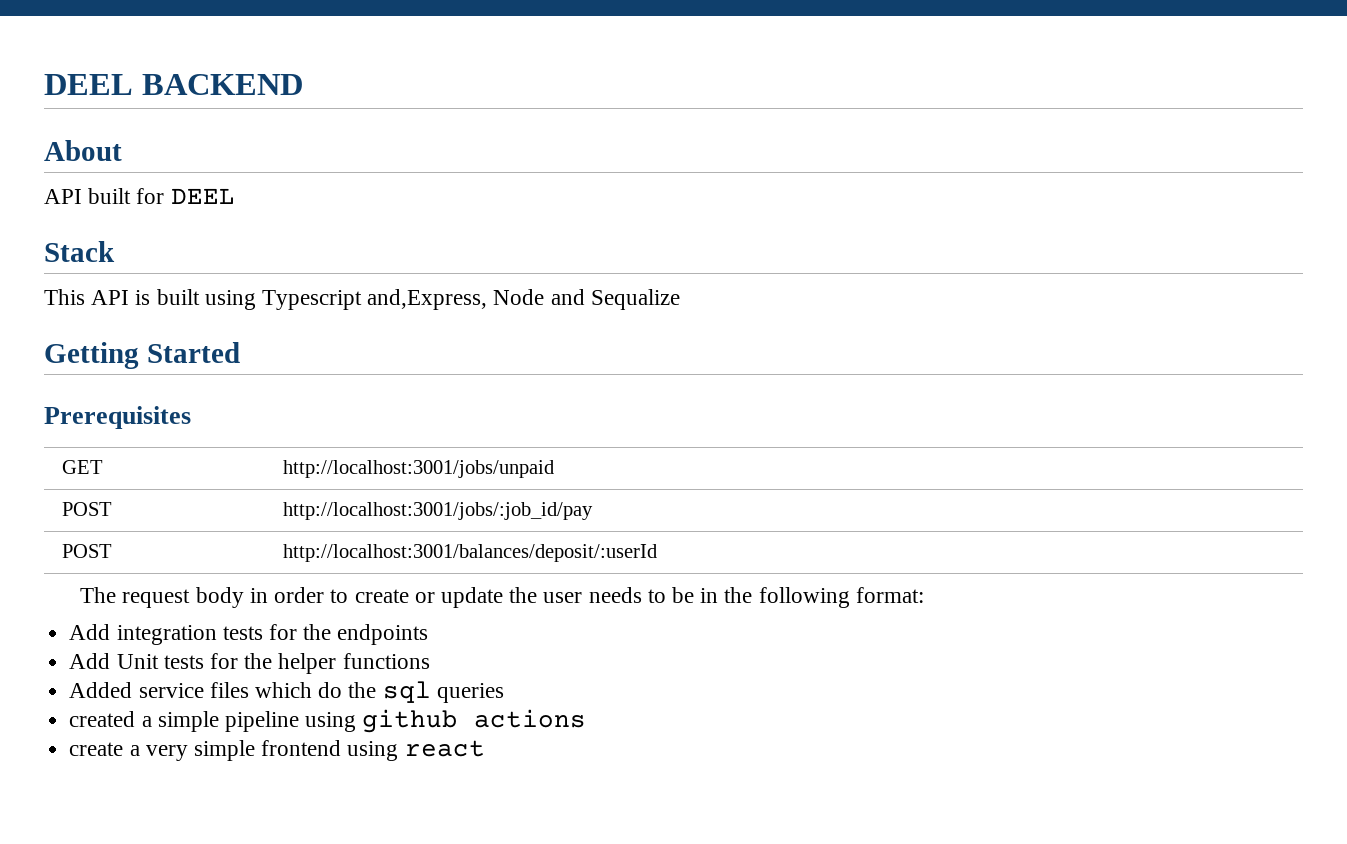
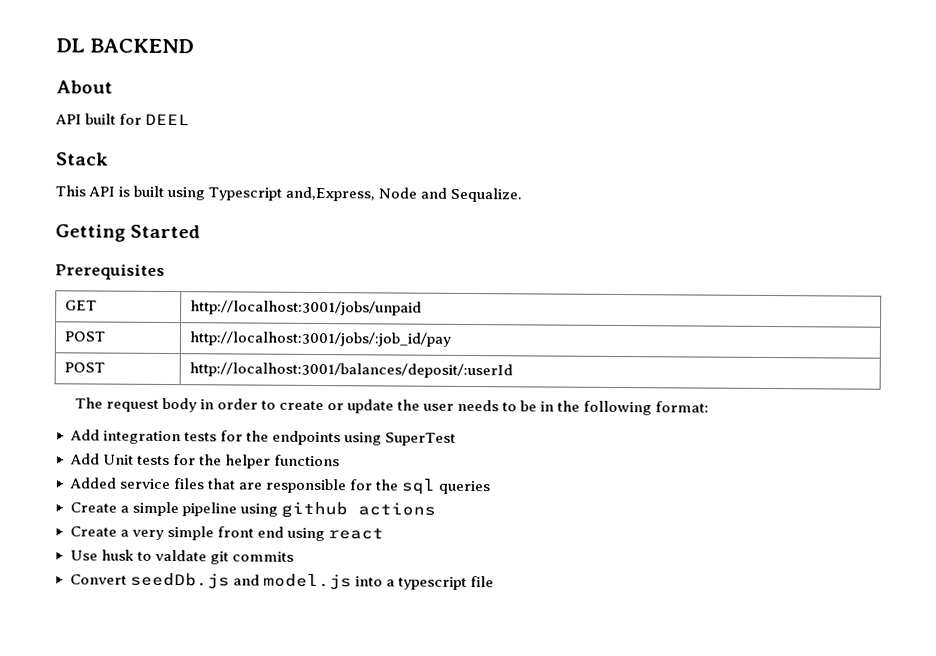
[44,74,133,95] DEEL -> [56,38,85,53] DL
[590,289,680,310] Sequalize -> [450,187,523,203] Sequalize.
(429, 634) none -> [343,432,456,446] using SuperTest
[254,682,343,698] which do -> [206,478,372,494] that are responsible for
[69,711,136,727] created -> [69,502,117,513] Create
[69,742,124,756] create -> [69,526,117,537] Create
[261,740,342,756] frontend -> [216,526,284,538] front end
(485, 748) none -> [69,549,294,565] [69,572,494,590] // Use husk to valdate git commits // Convert seedDb.js and model.js into a typescript file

* [TASK STATEMENT] Repeat only the lines from the one holding "[590,289,680,310] Sequalize ->" through the last line of the data.

* [FINISHED TASK]
[590,289,680,310] Sequalize -> [450,187,523,203] Sequalize.
(429, 634) none -> [343,432,456,446] using SuperTest
[254,682,343,698] which do -> [206,478,372,494] that are responsible for
[69,711,136,727] created -> [69,502,117,513] Create
[69,742,124,756] create -> [69,526,117,537] Create
[261,740,342,756] frontend -> [216,526,284,538] front end
(485, 748) none -> [69,549,294,565] [69,572,494,590] // Use husk to valdate git commits // Convert seedDb.js and model.js into a typescript file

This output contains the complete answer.